Women in sport suffer a severe lack of representation. Just 7% of sports media coverage is devoted to women’s sport and it receives a microscopic 0.4% of all commercial investment, despite 60% of sports fans say they would like to see more women’s sport on TV. This leads to a lack of female sporting role models.

However, when women in sport are represented in the media, they are scrutinised for their appearance. It’s telling that just one month before London 2012, The Telegraph published a piece entitled “Olympic athletes: These women are in perfect condition, so why call them fat?”

In wider society, the portrayal of women exercising is much worse. The media regularly annotates celebrity cellulite or sweat with a ‘circle of shame’, and commonly used societal terms are damaging, too. If a woman is good at a sport, she might find herself labelled ‘butch’; if she is just starting out, she exercises ‘like a girl’. There is seemingly no way to win.

Our campaign aims to change the written and visual language around women and exercise, paint a realistic picture of being active and make it widely accepted for women to feel confident when doing so.

Strategy

Fear of judgement was stopping women from exercising, so our task was one of liberation. To free women from the judgements that were holding them back, we had to ensure our campaign would tackle the negative societal influences surrounding them.

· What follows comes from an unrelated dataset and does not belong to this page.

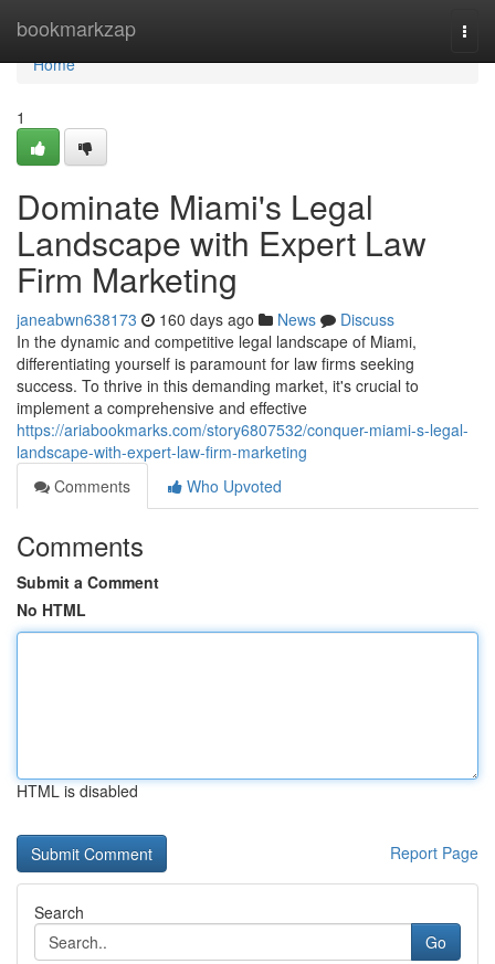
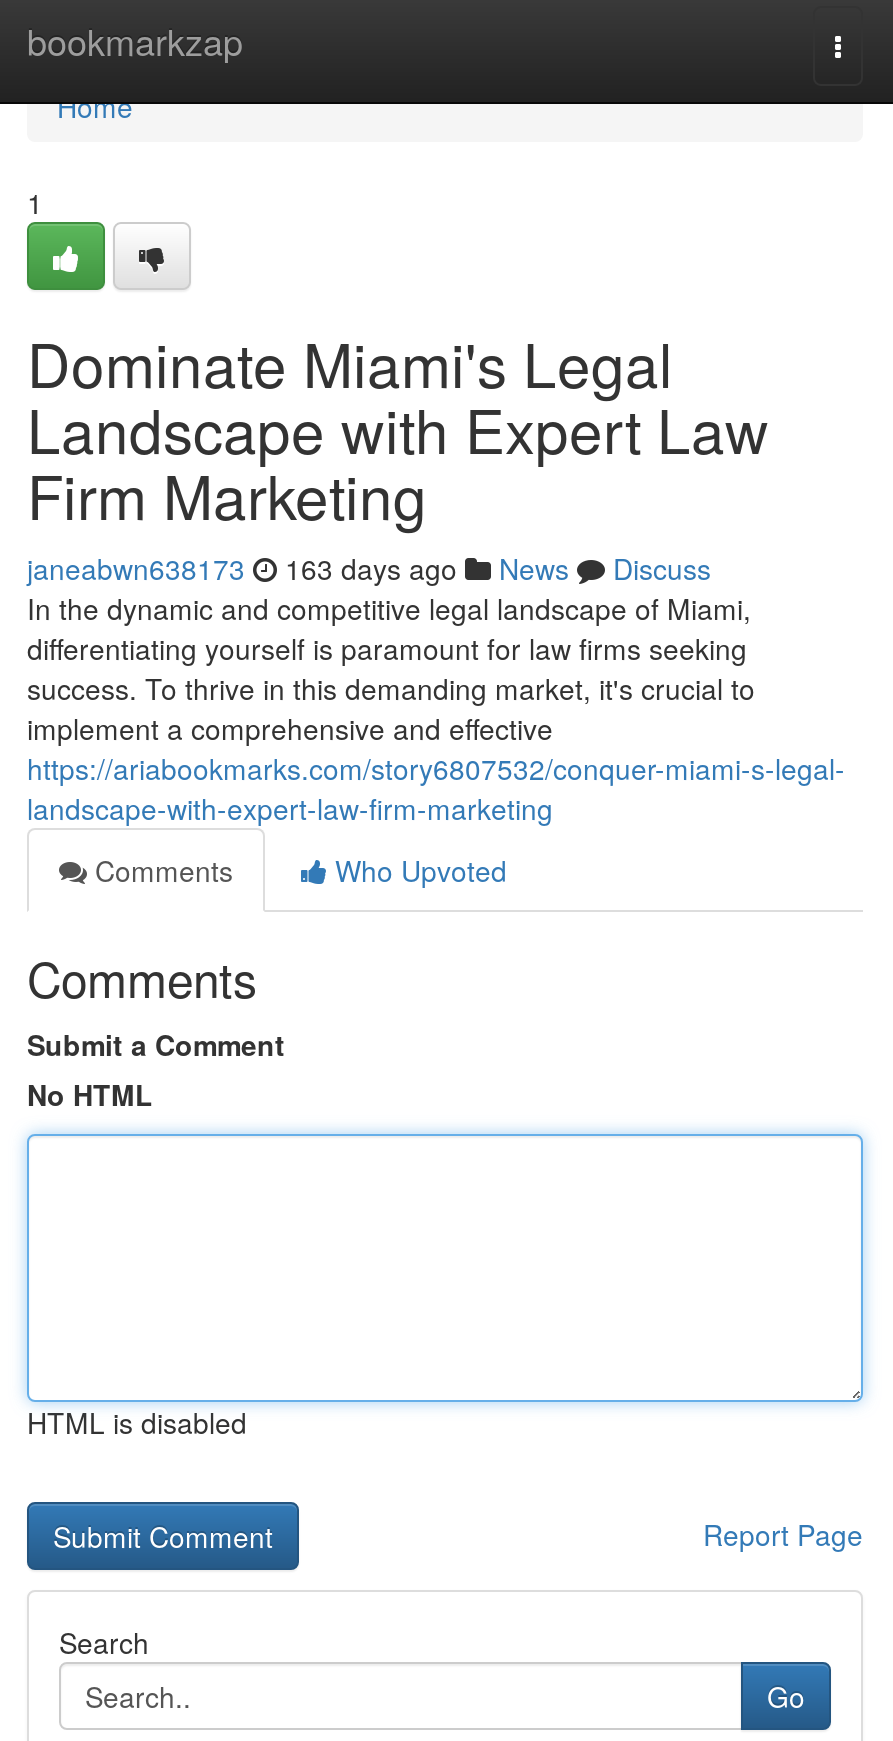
[17,308,394,330] janeabwn638173 160 days ago News Discuss -> [27,548,711,588] janeabwn638173 163 days ago News Discuss

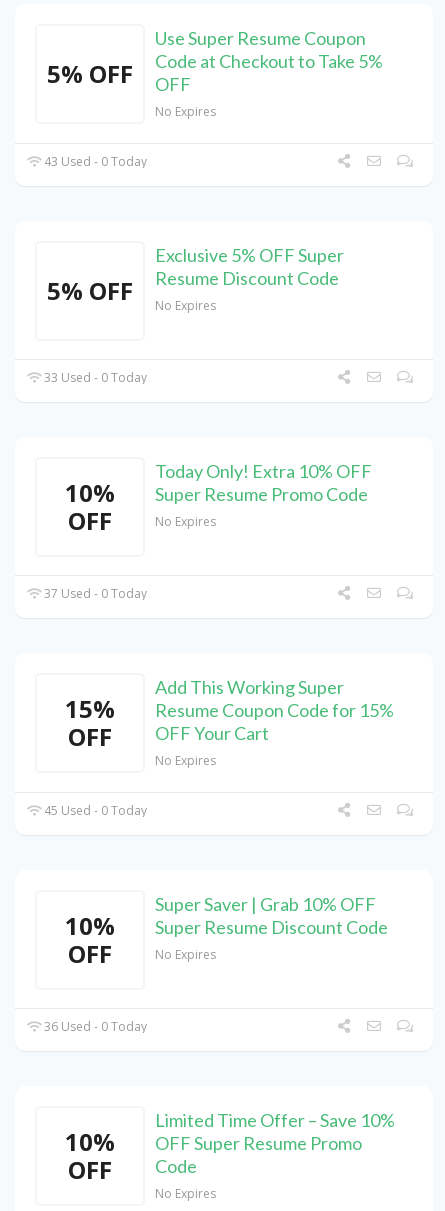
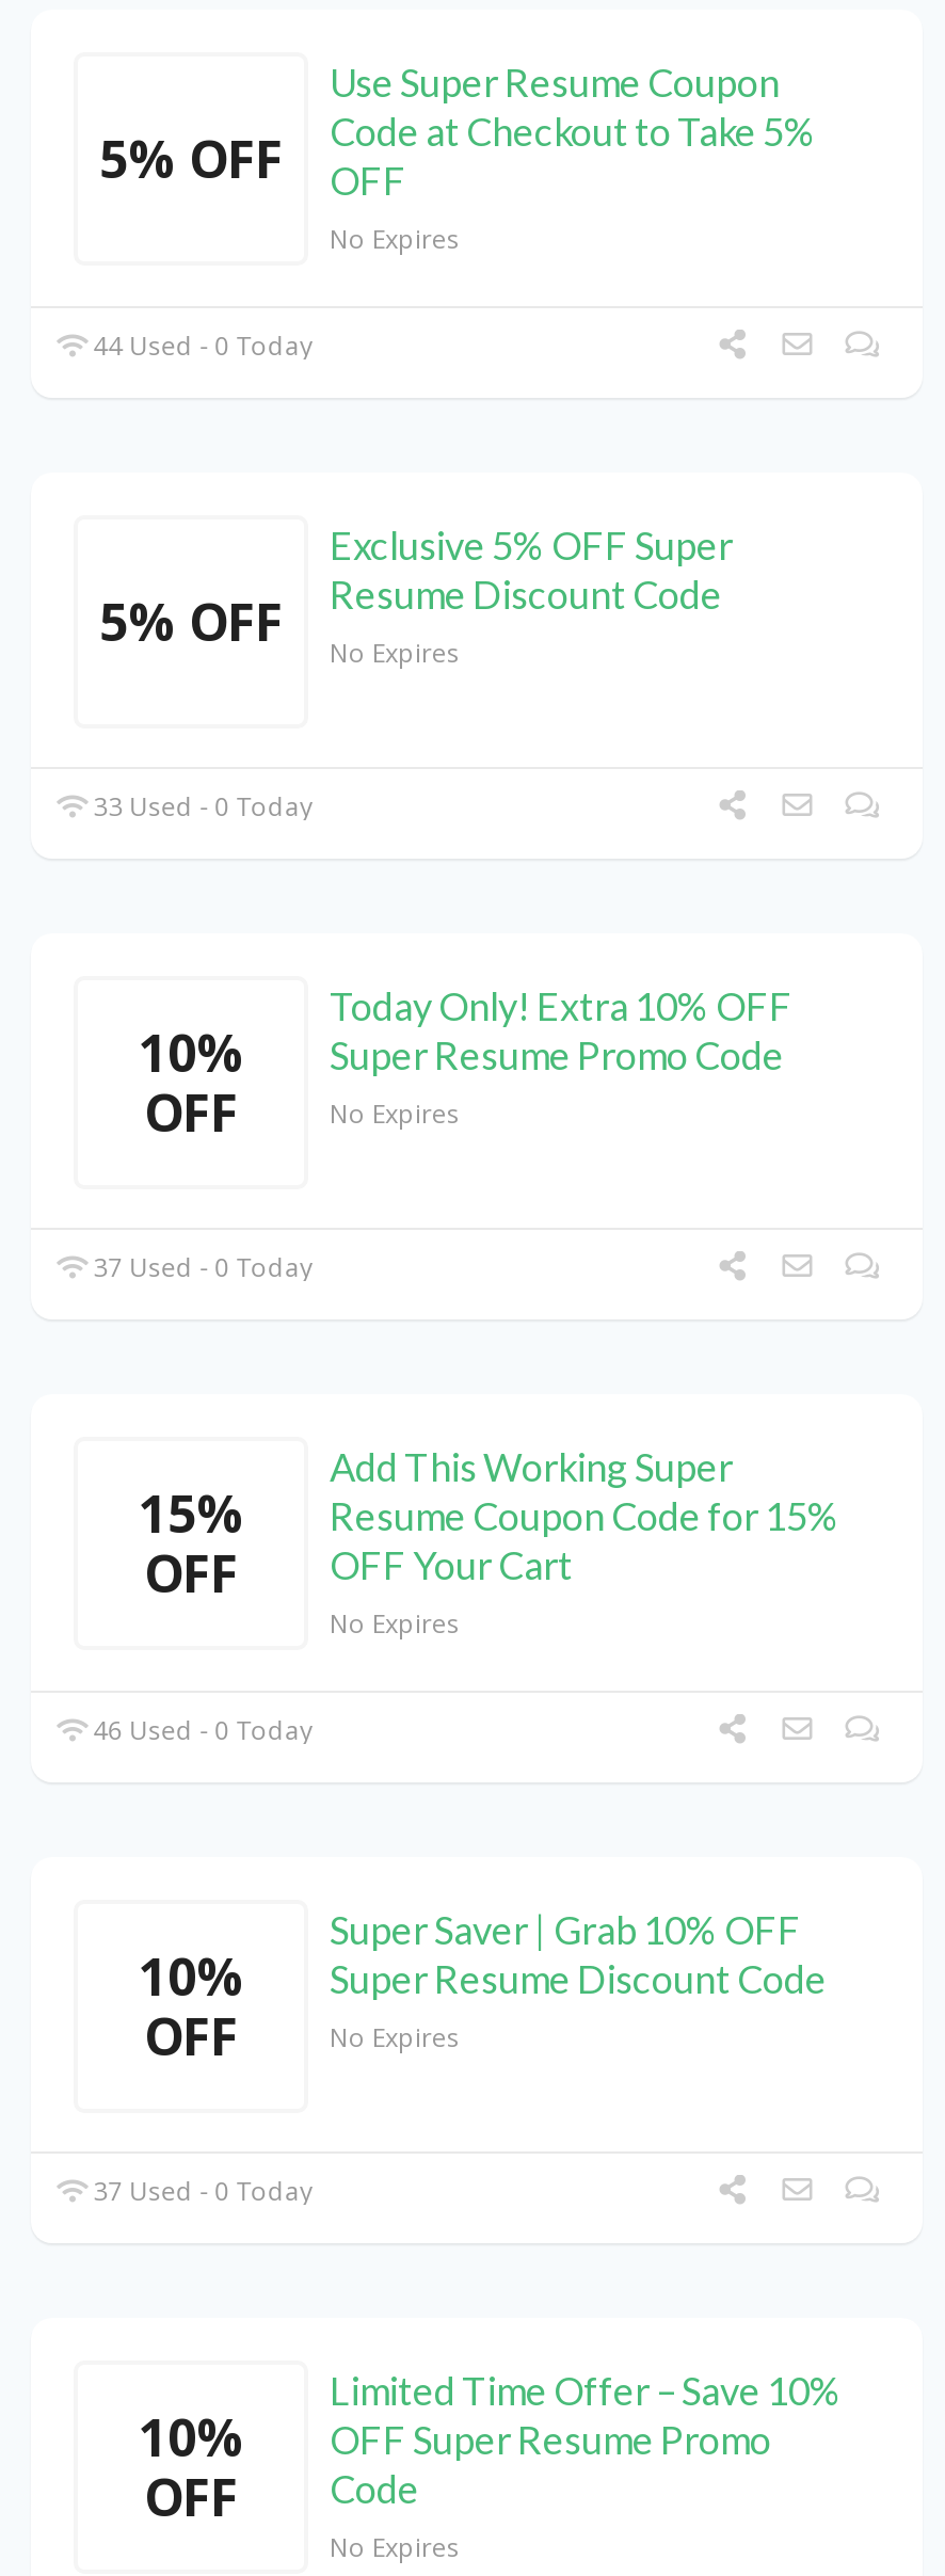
[41,153,147,170] 43 Used - 0 Today -> [87,328,313,364] 44 Used - 0 Today
[41,802,147,819] 45 Used - 0 Today -> [87,1712,313,1748] 46 Used - 0 Today
[41,1018,147,1035] 36 Used - 0 Today -> [87,2173,313,2209] 37 Used - 0 Today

The women we were trying to encourage felt exercise was a clique they simply didn’t belong to. From this we identified three key strategic requirements.

Firstly, reality was key. The toned, retouched models seen in gym posters or sports advertising were actively putting women off exercise: to our audience they felt like an unattainable misrepresentation of what exercise is, in reality. Women sweat, body parts jiggle, and cellulite is natural, yet none of this is ever acknowledged in mass media without scrutiny or sexualisation.

Secondly, the creative needed to move away from what the health and fitness sector viewed as ‘motivational’. Typically in this area, motivation is exclusive to achievement, competition or weight-loss, but feisty lines about PBs, winning or getting a ‘beach body’ were discouraging women. Our campaign needed to show that the inspiration to exercise could come from anywhere, and make an “I don’t give a damn” confidence the source of universal motivation.

Finally, our campaign needed to empathise with women, not preach from a brand pedestal. It was vital that our creative showed an understanding that the barrier women were facing was an effect of how society portrays them.

For Sport England – the Government agency for grassroots sport - this brief was of huge strategic importance. While it had funded many grassroots projects for women , this would be its first ever fully integrated marketing and communications campaign. Its brief asked for brave, disruptive creative that would be “inclusive, sensitive, real, inspiring”. The above principles and the end result deliver against all four of these requirements.